Give again, unchanged, the line that contains "overflow:hidden;" together with every line that follows it until the entries end.

Front-end code change data:
======

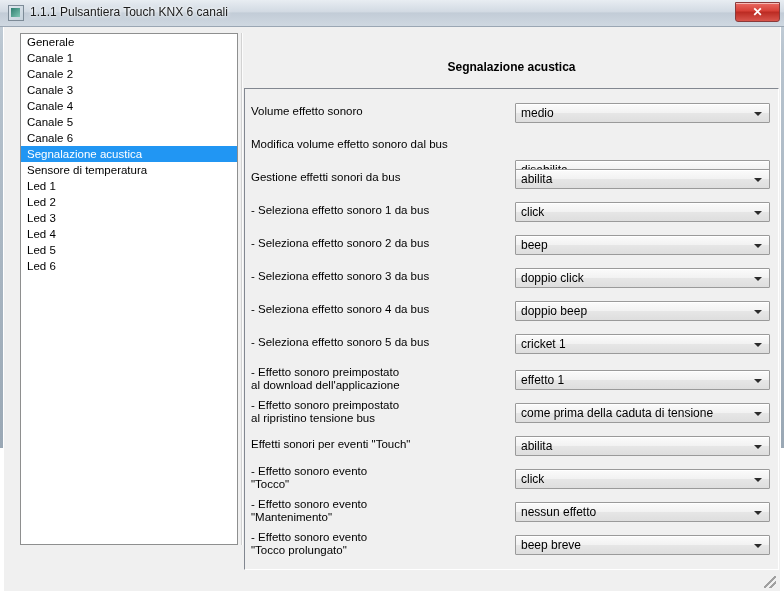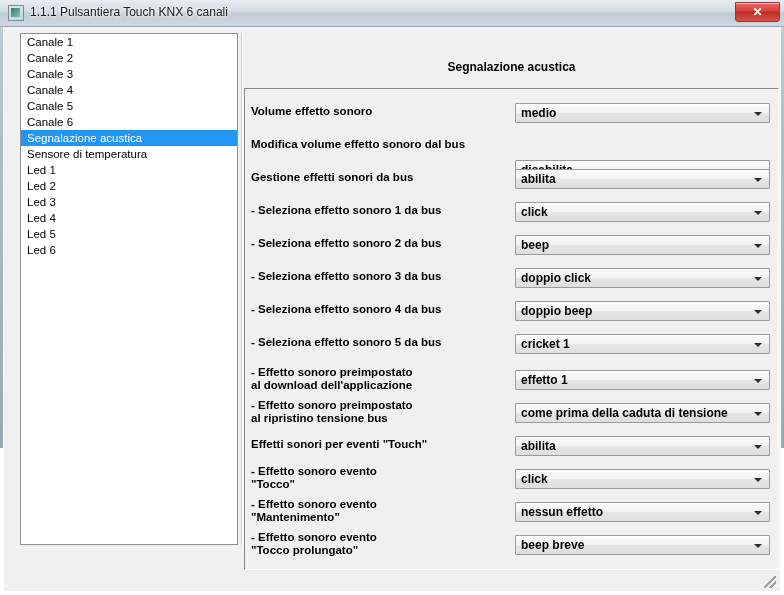--- a/index.html
+++ b/index.html
@@ -139,6 +139,7 @@
   <div class="client">
 
     <div class="sidebar" id="sidebar">
+        <div class="side-item">Generale</div>
         <div class="side-item">Canale 1</div>
         <div class="side-item">Canale 2</div>
         <div class="side-item">Canale 3</div>

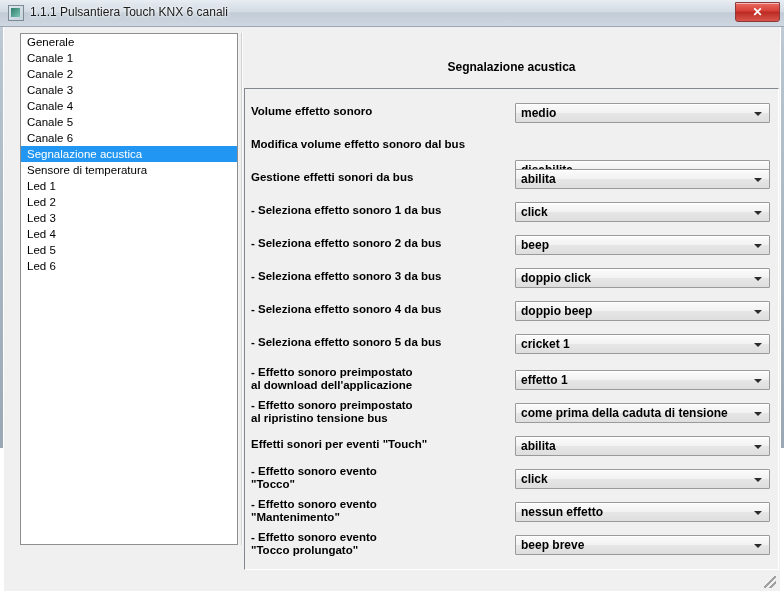--- a/index.html
+++ b/index.html
@@ -77,7 +77,6 @@
     border-top:1px solid #828790;border-left:1px solid #828790;
     border-right:1px solid #ffffff;border-bottom:1px solid #ffffff;
     overflow:hidden;
-    font-weight:bold;
   }
   .row{position:absolute;left:0;width:535px;}
   .row .lbl{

======

== TASK ANSWER ==
     overflow:hidden;
-    font-weight:bold;
   }
   .row{position:absolute;left:0;width:535px;}
   .row .lbl{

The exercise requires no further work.